__THE PROBLEM__: Copy out exactly the lines below that run from the one holding "Feb 3, 2026: 1" to the one holding "total: 62.89 -> 50.02", keeping both of those lines and no others.

● ● ● ● ● ● ●

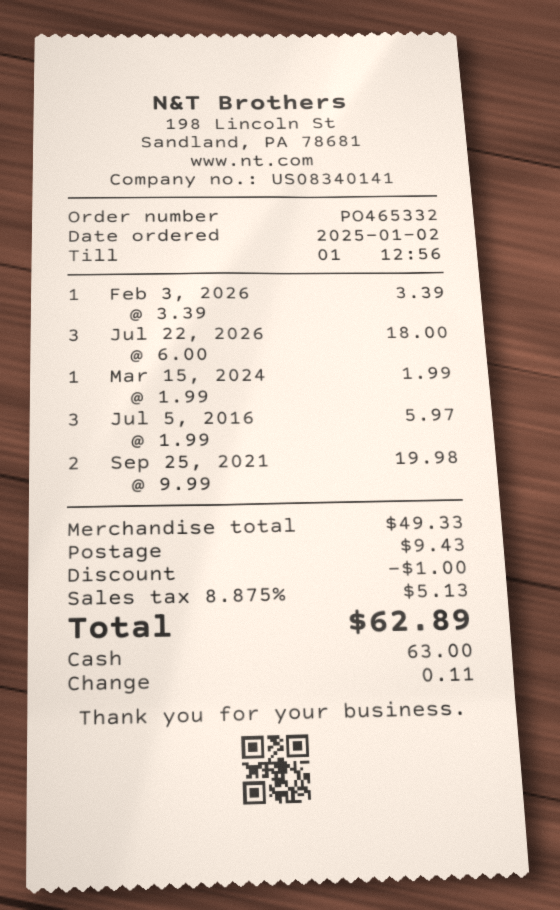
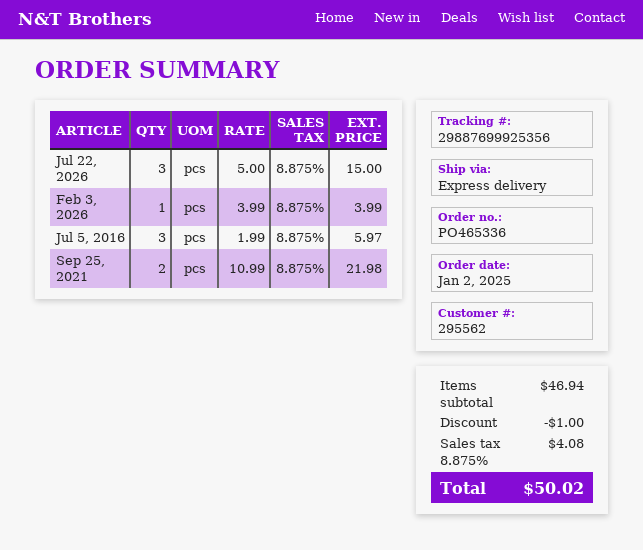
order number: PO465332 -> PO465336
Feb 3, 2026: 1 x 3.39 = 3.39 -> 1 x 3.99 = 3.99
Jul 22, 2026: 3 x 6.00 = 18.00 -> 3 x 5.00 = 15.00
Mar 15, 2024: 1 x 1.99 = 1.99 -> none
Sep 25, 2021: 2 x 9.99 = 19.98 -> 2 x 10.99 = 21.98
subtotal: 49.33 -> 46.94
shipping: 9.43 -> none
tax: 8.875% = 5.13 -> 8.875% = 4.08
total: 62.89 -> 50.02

● ● ● ● ● ● ●

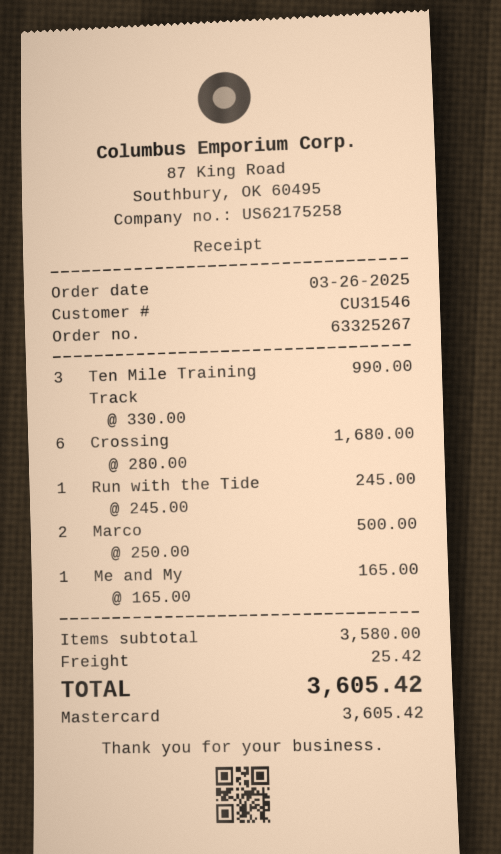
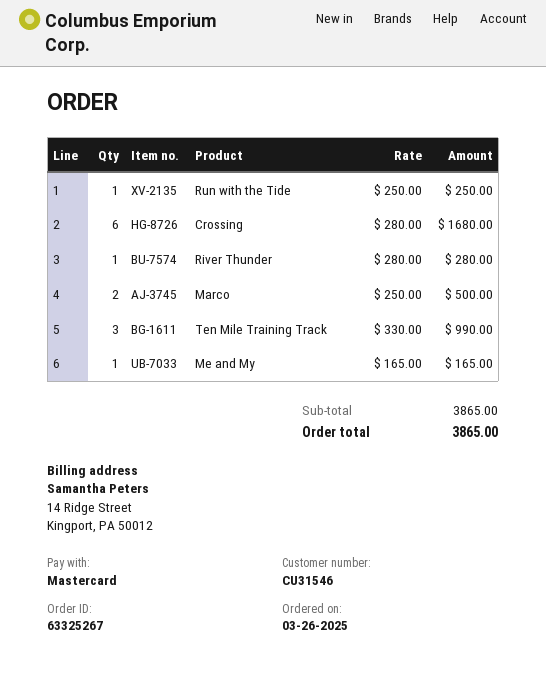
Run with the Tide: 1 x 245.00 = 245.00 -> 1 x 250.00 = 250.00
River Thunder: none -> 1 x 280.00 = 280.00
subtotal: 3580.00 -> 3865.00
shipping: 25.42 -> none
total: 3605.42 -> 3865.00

● ● ● ● ● ● ●

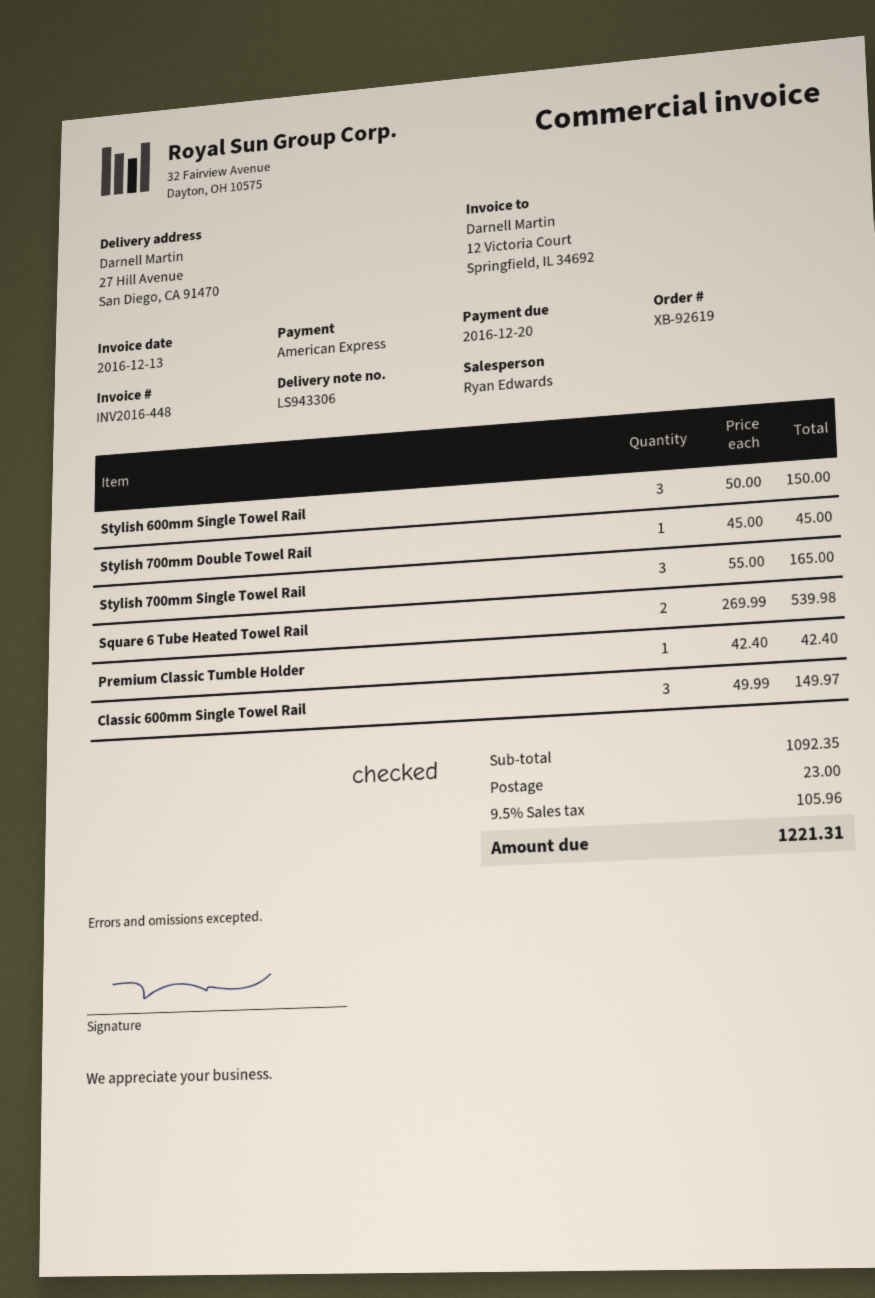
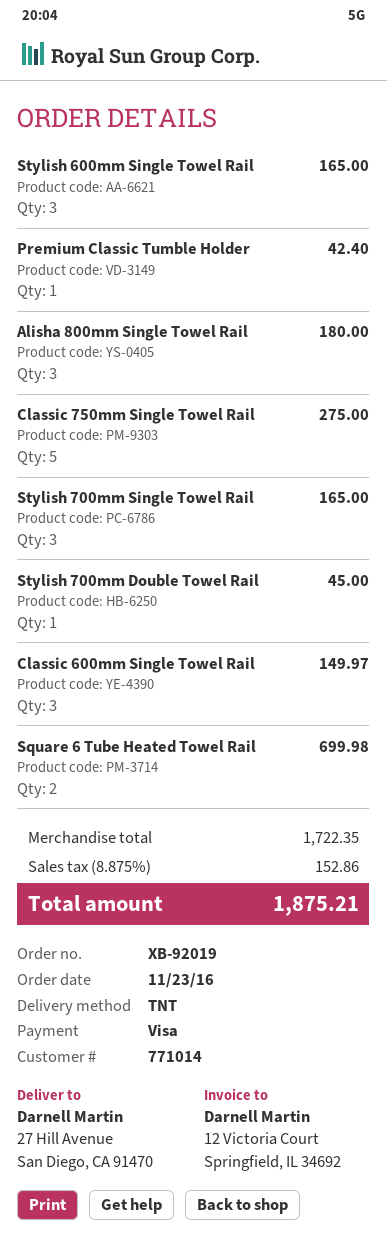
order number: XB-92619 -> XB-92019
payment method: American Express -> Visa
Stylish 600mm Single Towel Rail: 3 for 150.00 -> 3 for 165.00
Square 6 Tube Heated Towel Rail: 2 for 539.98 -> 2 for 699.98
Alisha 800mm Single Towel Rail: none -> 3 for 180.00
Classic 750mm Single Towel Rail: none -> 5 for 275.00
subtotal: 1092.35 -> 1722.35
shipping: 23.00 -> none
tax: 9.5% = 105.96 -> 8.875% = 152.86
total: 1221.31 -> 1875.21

● ● ● ● ● ● ●

__WRITTEN ANSWER__:
Feb 3, 2026: 1 x 3.39 = 3.39 -> 1 x 3.99 = 3.99
Jul 22, 2026: 3 x 6.00 = 18.00 -> 3 x 5.00 = 15.00
Mar 15, 2024: 1 x 1.99 = 1.99 -> none
Sep 25, 2021: 2 x 9.99 = 19.98 -> 2 x 10.99 = 21.98
subtotal: 49.33 -> 46.94
shipping: 9.43 -> none
tax: 8.875% = 5.13 -> 8.875% = 4.08
total: 62.89 -> 50.02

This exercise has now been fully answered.